Is there anyone here that has installed Open OnDemand and all associated pieces on a single server? We have small server with 2 six core processors, 384 Gb of RAM and 4 GeForce RTX 2080 GPU. It’s running CentOS 7
I’m new to all of this and currently I have this server, that hasn’t seen use yet, setup with jupyterhub, Singularity and Slurm. Since this is the same node user’s login to I have concerns about them using ssh to run jobs and bypassing Slurm. I have jupyterhub configured to run through Slurm when it launches user notebooks. My department chair is worried about making sure jobs are queued up to allocate resources fairly. I’m also not certain about C/C++ programs that may use CUDA and then create a visualization that needs to be launched in a window (like some of the CUDA samples do). I have found that applications like that cannot be launched via X since they use OpenGL.
I ran across Open OnDemand on some of my searches and wondered if it might solve my problems of controlling the user’s access a bit more. I’d appreciate any info from anyone willing to discuss this with me. I could possibly create an Open OnDemand front end on a VM (I say possibly as it would require some cooperation from IT folks) as long as the users could still store all their data on this single server as that is where the major disk storage would be.
(I’m sorry for the last edit, there’s a lot to unpack here and I just hit ctrl+enter too soon).
Hi! and welcome!
It seems you have two routes here. One is to get serious about cgroup allocations on this machine to limit what a user can do. This could apply to either an ssh session or through a process launched in OOD. This is beyond my linux administration capabilities, but your IT folks may be quite good at this. You could install OOD on this compute machine and still limit ssh access only through localhost. So folks can’t login from the world, but they can through the OOD web server.
The other seems to be to block ssh access to it and install OOD as a facade (this is the general use case we see at sites, where OOD is just a GUI for a login node and users can’t generally ssh into compute nodes). Now users will likely want to ssh and have a terminal session somewhere (they just love a cli!) so you’re likely going to want to have this OOD web server where users can ssh into it and not this larger machine you have.

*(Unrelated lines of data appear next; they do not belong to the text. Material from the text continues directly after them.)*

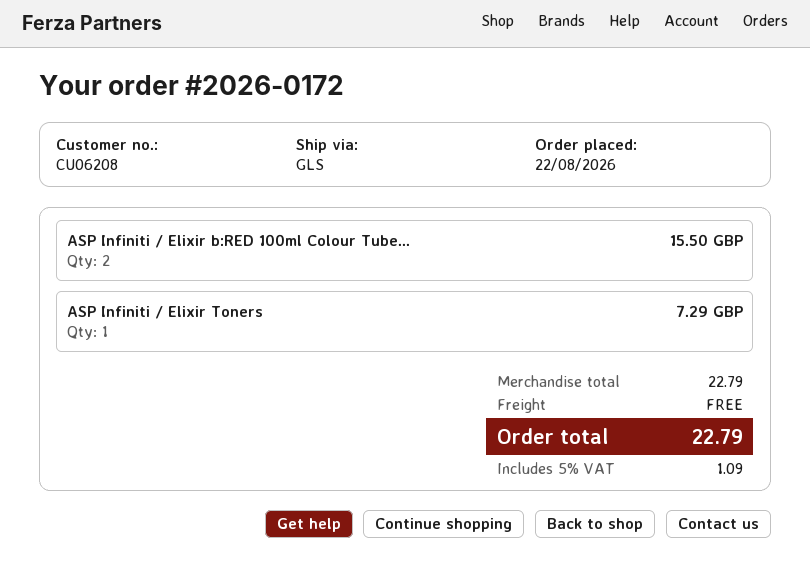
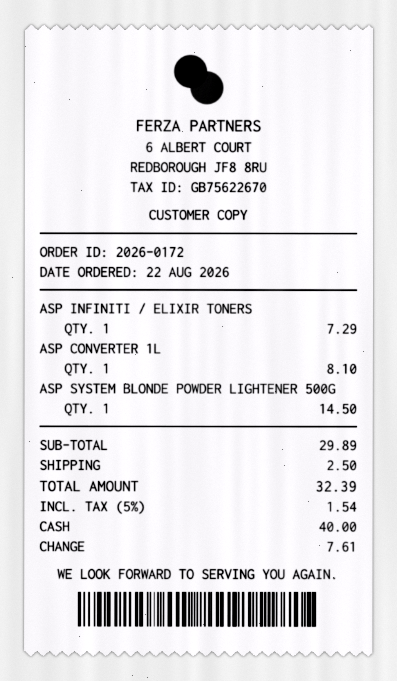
ASP Infiniti / Elixir b:RED 100ml Colour Tube...: 2 for 15.50 -> none
ASP CONVERTER 1L: none -> 1 for 8.10
ASP SYSTEM BLONDE POWDER LIGHTENER 500G: none -> 1 for 14.50
subtotal: 22.79 -> 29.89
shipping: 0.00 -> 2.50
tax: 5% = 1.09 -> 5% = 1.54
total: 22.79 -> 32.39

We tend to promote Open OnDemand as an additive convenience in your stack, but you’re right in that we can act as a proxy to your compute node(s). Especially when a GUI is involved because we can proxy to a node that you won’t allow folks to ssh into (if say they wanted to X11 forward).
To libraries and things, that’s easily handled by containers or modules.
Hope that helps!
I edited my first post, so I’m re-commenting just in case you didn’t get the email/update for the edit.
Hi, just checking in. Is there anything else we can help you with?
Hey I’m going to mark this topic as solved, but please just reach out again if you have more questions!